Only missed one, the fans.

Reply to
Steve Walker

In my college days the liberal arts majors used Astronomy for the easy passing grade.

Then again, I took Theatre to satisfy the Humanities requirement because the prof never assigned written homework (to actors and dancers???) and accepted any lame BS we came up with ("artistic freedom") when called on in class. Theatre is about how misfits abuse those they envy which you should know from kindergarten, or the political rants here.

There was also the eye candy factor.

For scheduling reasons I took Statistics in the Liberal Arts department. That was another no-study passing grade for the math-impaired, but I was too far along when I realized it wasn't going to be very useful. And the explanations of the many ways to rig a "random" survey were interesting. One was to call homes during working hours, which overly weights the responses with the retired and unemployed.

It's quite disconcerting to pollsters that I can mentally calculate the error margin for their sample size while talking to them, even more so if they know it's the reciprocal of a square root.

There was an order of magnitude's difference between the intellectual demands in the Engineering and Liberal Arts curricula. A science degree proved that you could comprehend and extend what you'd learned, a liberal arts one that you could memorize.

jsw

Reply to
Jim Wilkins

I only got 90 but I think the creator of the test didn't do any better.

On the gears, if it's a gear drive, it's not a direct drive, and the two equal size gears, one gear is rotating reverse from the other. All reverse rotation except the one with 3 gears. So there was reverse and reduction, reverse and overdrive, reverse, and reduction without reverse.

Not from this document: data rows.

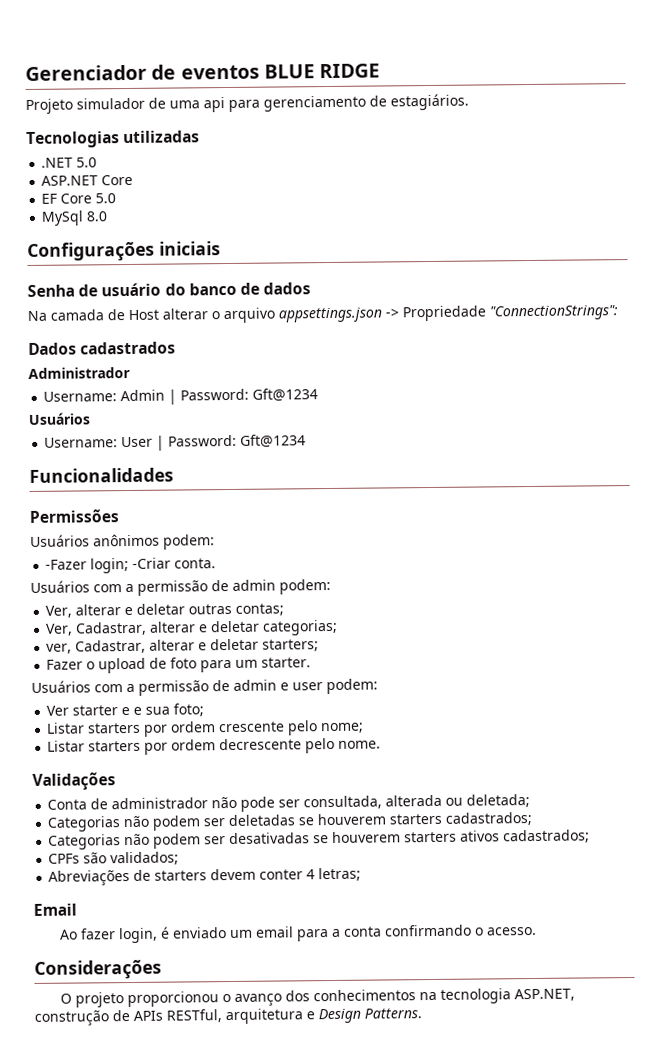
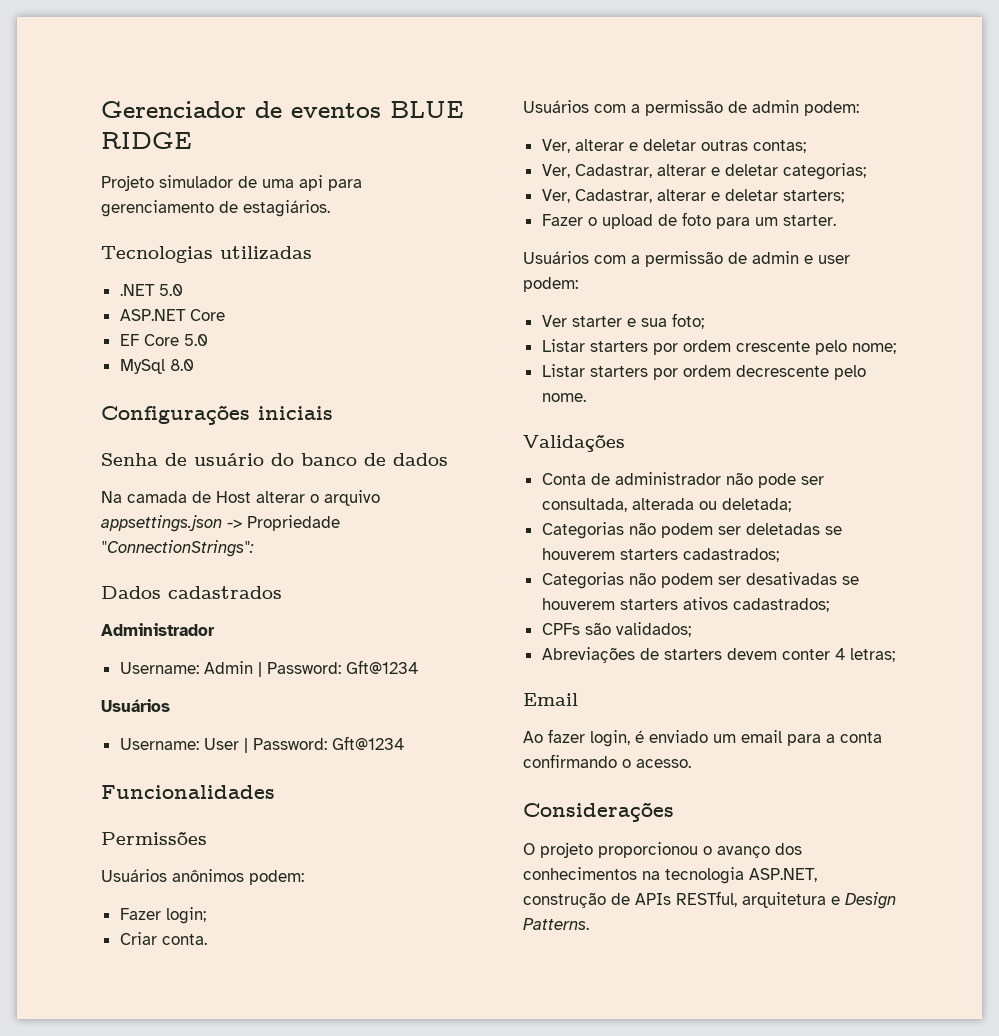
- -Fazer login; -Criar conta.
+ Fazer login;
+ Criar conta.
- ver, Cadastrar, alterar e deletar starters;
+ Ver, Cadastrar, alterar e deletar starters;
- Ver starter e e sua foto;
+ Ver starter e sua foto;

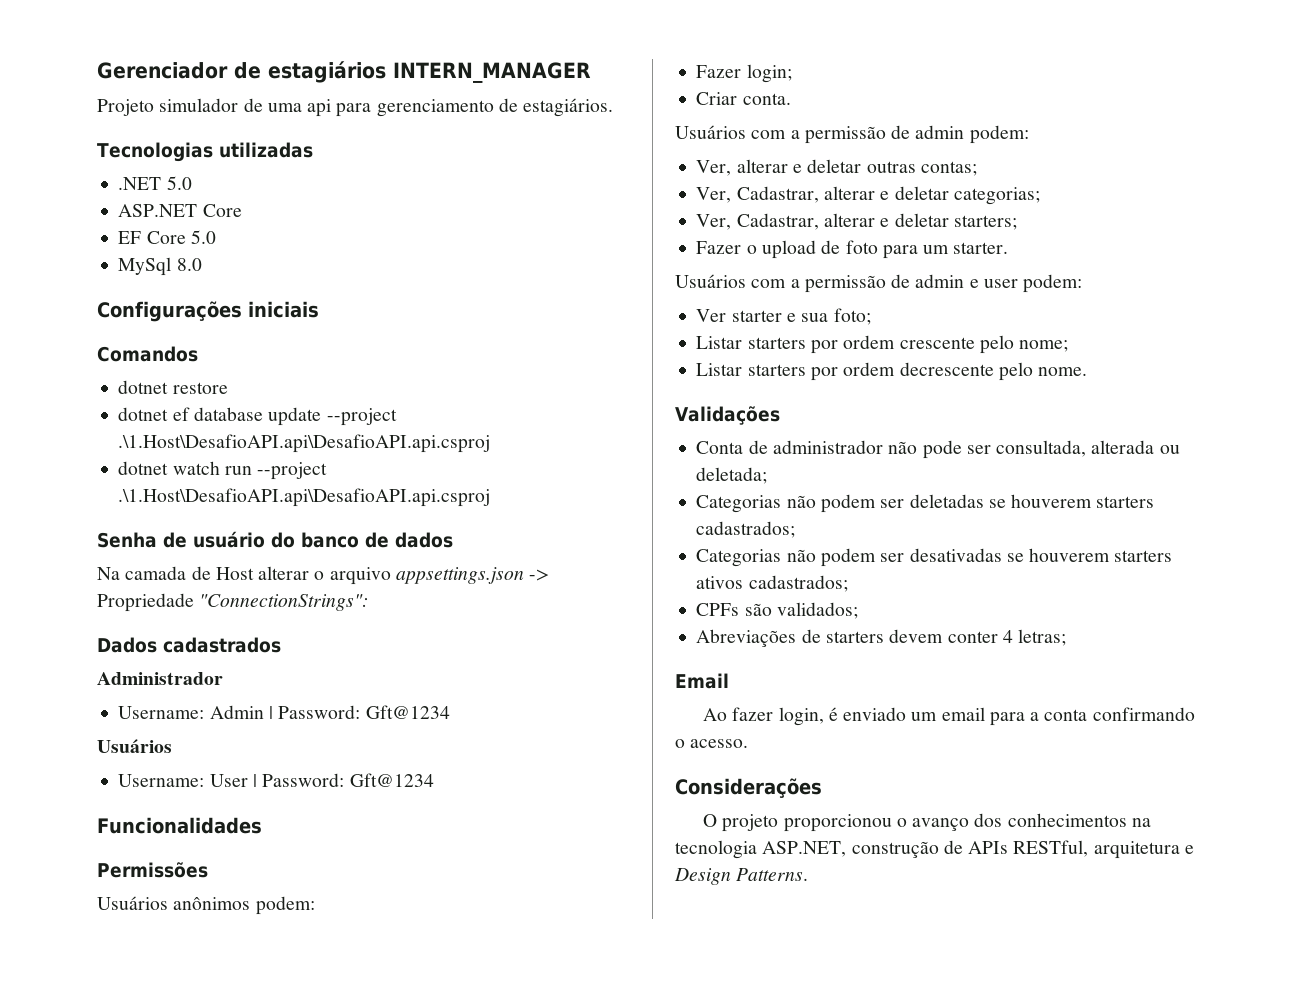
- Gerenciador de eventos BLUE RIDGE
+ Gerenciador de estagiários INTERN_MANAGER
+ Comandos
+ dotnet restore
+ dotnet ef database update --project .\1.Host\DesafioAPI.api\DesafioAPI.api.csproj
+ dotnet watch run --project .\1.Host\DesafioAPI.api\DesafioAPI.api.csproj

On the pulleys, there was a direct lift, pulley with force at right angle, and pulley with force down, unless you have miracle pulleys with zero friction, the direct lift takes less force. I ignored the friction of the pulleys and weight of the rope and picked the answer they wanted.

On other pulley's they showed the force with the rope at an angle, not straight vertical. Their answer they were looking for was only correct with a straight vertical pull with no horizontal component.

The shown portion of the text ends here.